Victory, Joseph Conrad 1915

In reading this classic, I was reminded why Conrad is considered to be one of the greatest of English writers.  The plot and the characters are memorable and the setting is Conrad’s familiar exotic tropical location—isolated, steamy, and accentuating those qualities of our species that are both exalted and despicable.  In this case, a Swedish exile, Axel Heyst has left England after the death of his father, an internationally recognized but unappreciated philosopher whose work emphasized the impotence and insignificance of man’s efforts.  Heyst travels the world, an unattached spectator of human folly, until he ends up on Surabaya, a port in Dutch Java.

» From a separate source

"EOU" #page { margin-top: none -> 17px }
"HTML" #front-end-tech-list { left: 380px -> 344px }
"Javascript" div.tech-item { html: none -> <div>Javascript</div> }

There, in a random and spontaneous act of kindness, he befriends a bankrupt and gives him the money to save his boat and later invest in a coal mining operation on a small, nearly deserted island, Samburan.  When that fails and his friend dies upon returning to England, Heyst lives on alone and content on Samburan except for rare visits to Surabya.  There, in a hotel operated by a German named Shomberg, he meets Lena, a young woman who is threatened by Shomberg.  Once again, Heyst disregards his guiding principle of being only a spectator and becomes involved, helping Lena escape with him to Samburan.  There, Heyst’s paradise is threatened and ultimately destroyed by greed, envy, jealousy, and violence after Shomberg sends three desperadoes to steal Heyst’s fictitious treasure. Conrad has written a great yarn as well as a further interrogation of what it means to be a man both as an individual and in society.  If you’ve read Lord Jim or the Heart of Darkness, you’ll know that Conrad is worth returning to and Victory is a fine way to do it.